Visual acuity remained at HM in each eye, and anterior segment examination was unremarkable with no vitreous or retinal inflammation. The IOP was 19 mmHg in both eyes. The dorzolamide and brimonidine were stopped, and pilocarpine 2% preservative free and acetazolamide SR 250 mg po commenced. Chest X-ray, serum angiotensin converting enzyme, calcium, C reactive protein, and autoimmune screen were all normal. The erythrocyte sedimentation rate was 46 mm/h.

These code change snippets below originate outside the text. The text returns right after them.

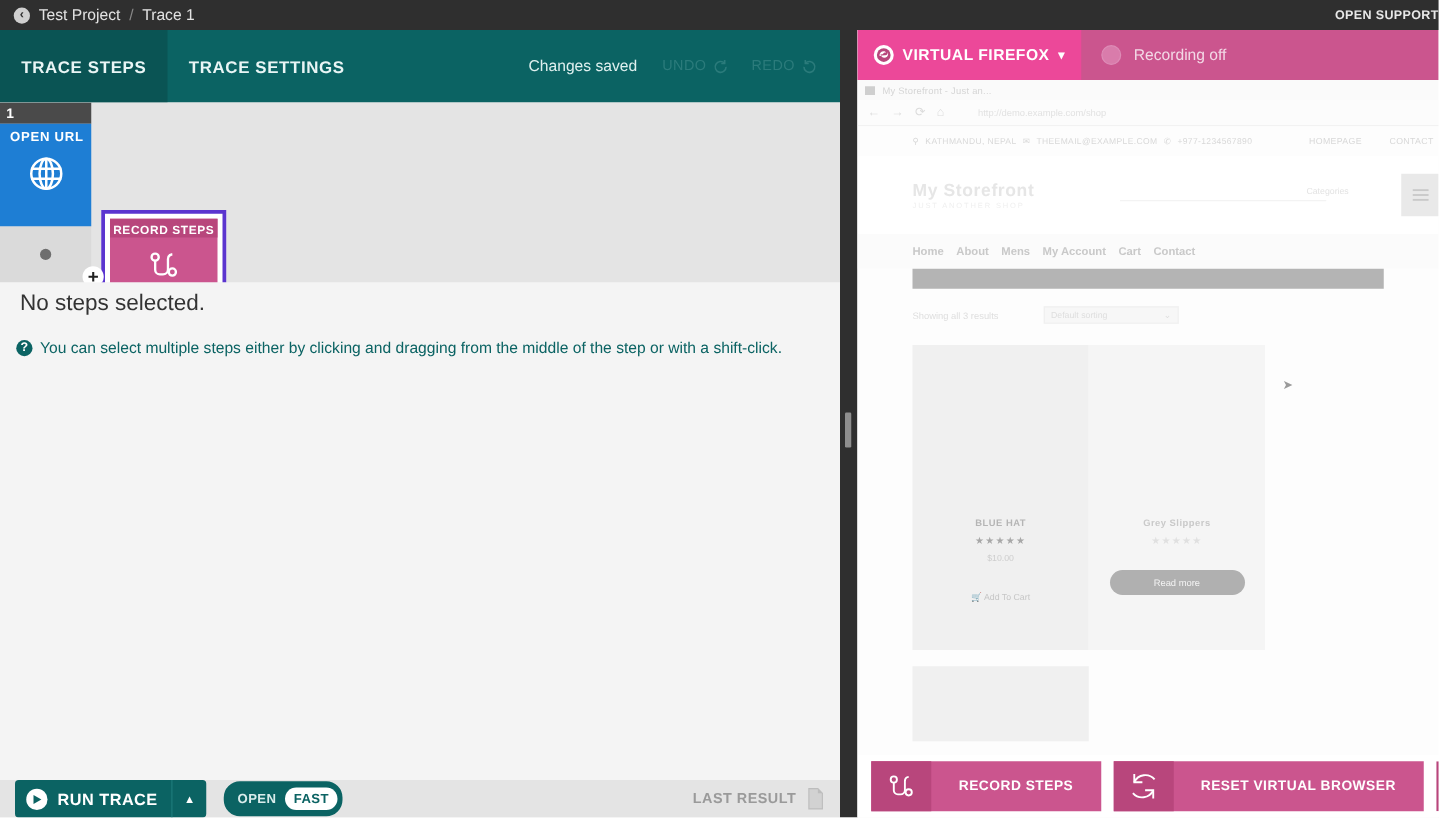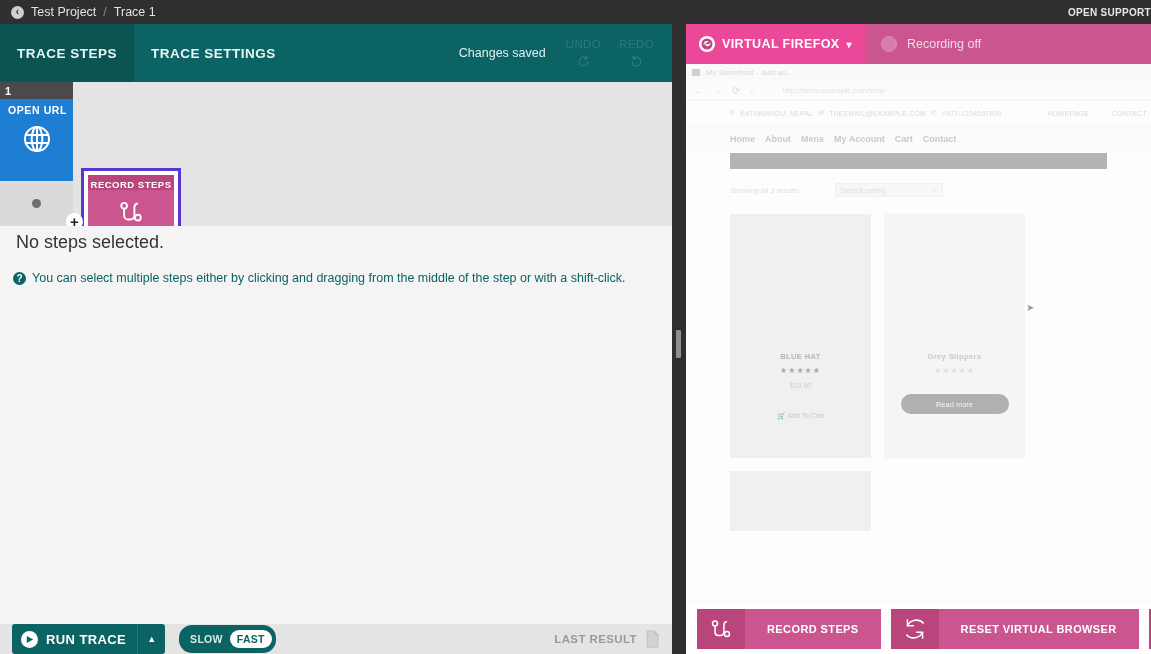"UNDO" .undoredo { flex-direction: column -> none }
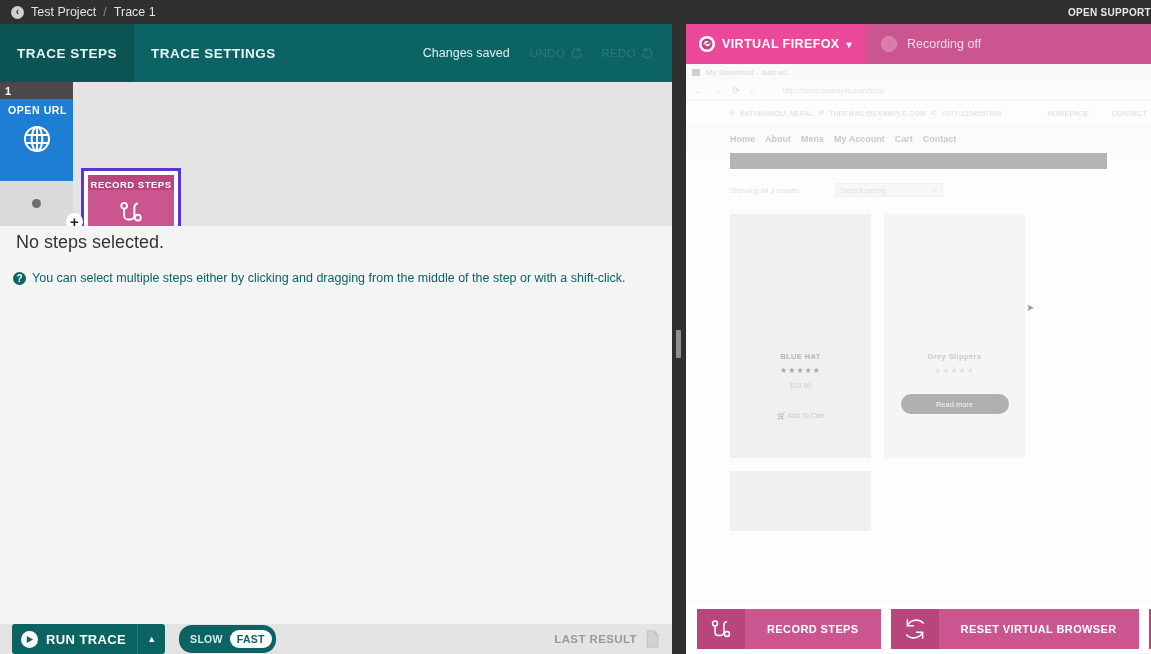"My Storefront" div.shop-brandrow { html: none -> <div> <div> <div>My Storefront</div> <div>JUST ANOTHER SHOP</div> </div> <div></div> <div>Categories</div> <div> <svg> <rect></rect> <rect></rect> <rect></rect> </svg> </div> </div> }
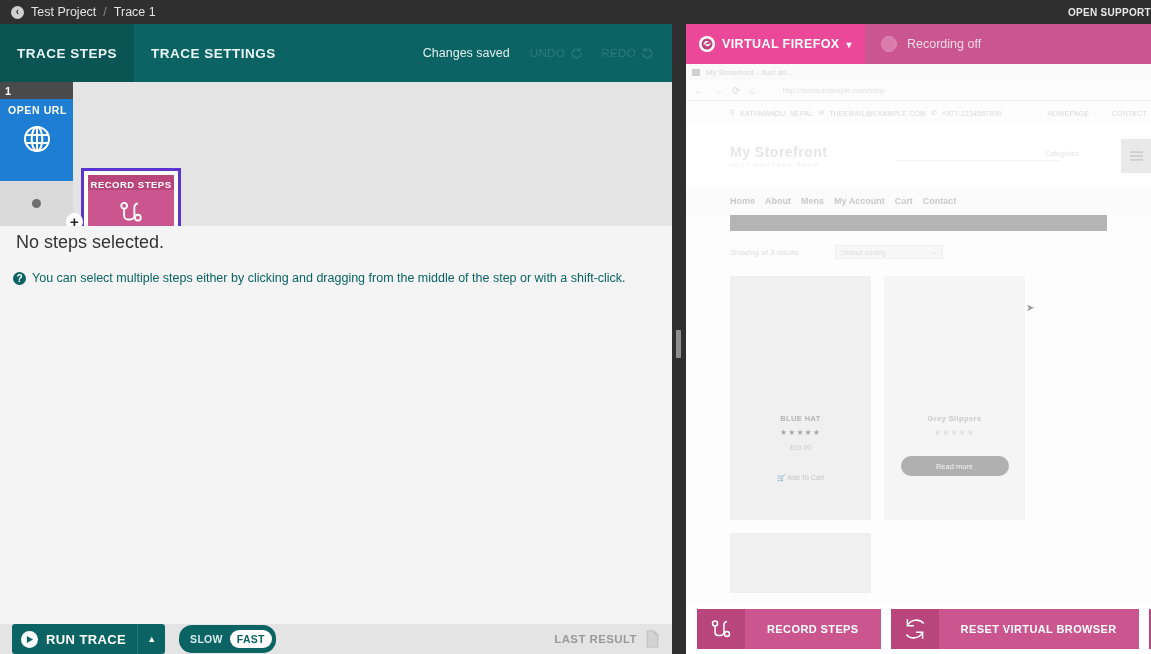"BLUE HAT" .prod-grid { gap: 13px -> none }
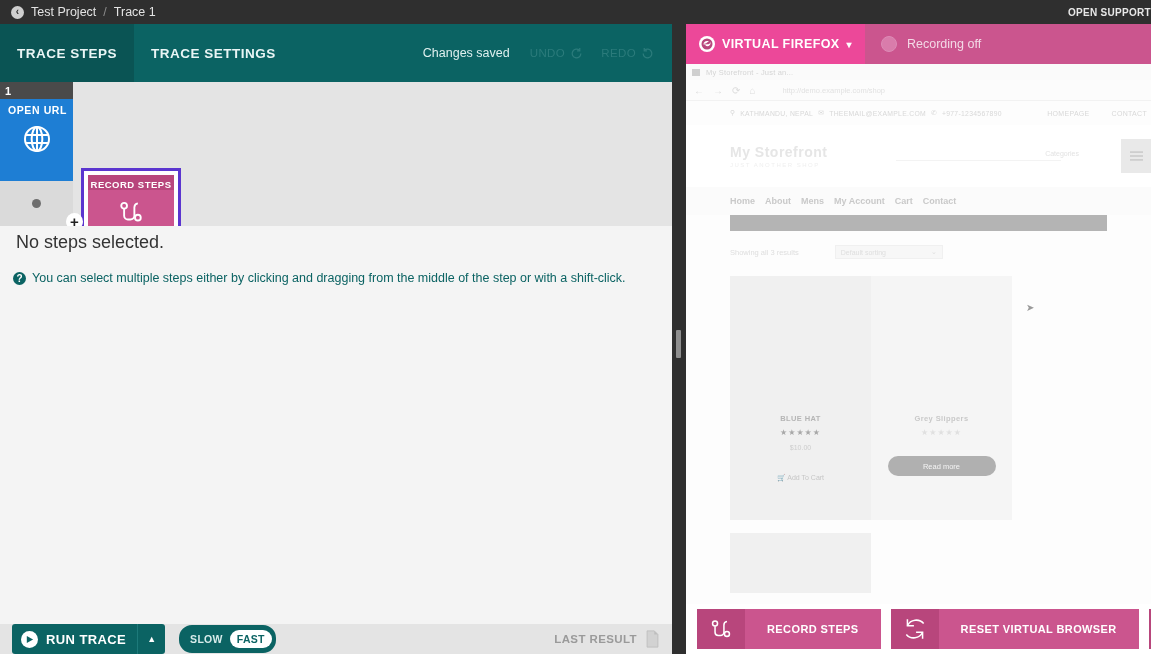"SLOW" span.sl { text: SLOW -> OPEN }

After 3 weeks, the follicles were still present albeit in a reduced number, and a right-sided inferior conjunctival biopsy preformed. Histology showed nonspecific infiltrate of lymphocytes and plasma cells without any granulomas. The conjunctival follicles gradually disappeared over the next 3 months. The IOP was maintained on the pilocarpine and acetazolamide. The patient has remained symptom-free throughout.

Discussion

Unlike oral carbonic anhydrase inhibitors that rarely cause ocular side effects, topical dorzolamide is known to cause various effects: stinging, burning, tearing, and blurring of vision. A 4% incidence of lid and/or conjunctival allergy has been reported.1 Brimonidine is also known to cause ocular adverse effects such as hyperaemia, pruritus, foreign body sensation, blurred vision, and stinging sensation. Ocular allergy has been reported in 9.6% of cases.2 In our case the patient was completely asymptomatic, and only on preoperative examination were the presence of bulbar conjunctival follicles noted. Unusually, these were located 360° around the limbus and not just in the inferior aspect of the conjunctiva, thus prompting a search for a systemic cause. Hypersensitivity to either one or both the topical antiglaucoma agents was suspected. In many patients with allergic reactions, the adverse effect is due to the preservative rather than the antiglaucoma agent3 and, considering both agents contain benzalkonium chloride, sensitivity to this preservative cannot be excluded. To confirm our suspicions, ideally the patient would need to be re challenged with the suspected antiglaucoma agents and benzalkonium chloride. It was deemed inappropriate, however, to re-challenge the patient. Withdrawal of the topical agents led to gradual follicle resolution, and since no systemic cause was found and histology confirmed nonspecific inflammation the conjunctival reaction was labelled a probable adverse drug reaction using the criteria proposed by Naranjo et al4 to assess causality of adverse events by drugs.

We recommend that patients about to undergo glaucoma surgery be carefully examined for any signs of ocular allergy even if the patient is asymptomatic.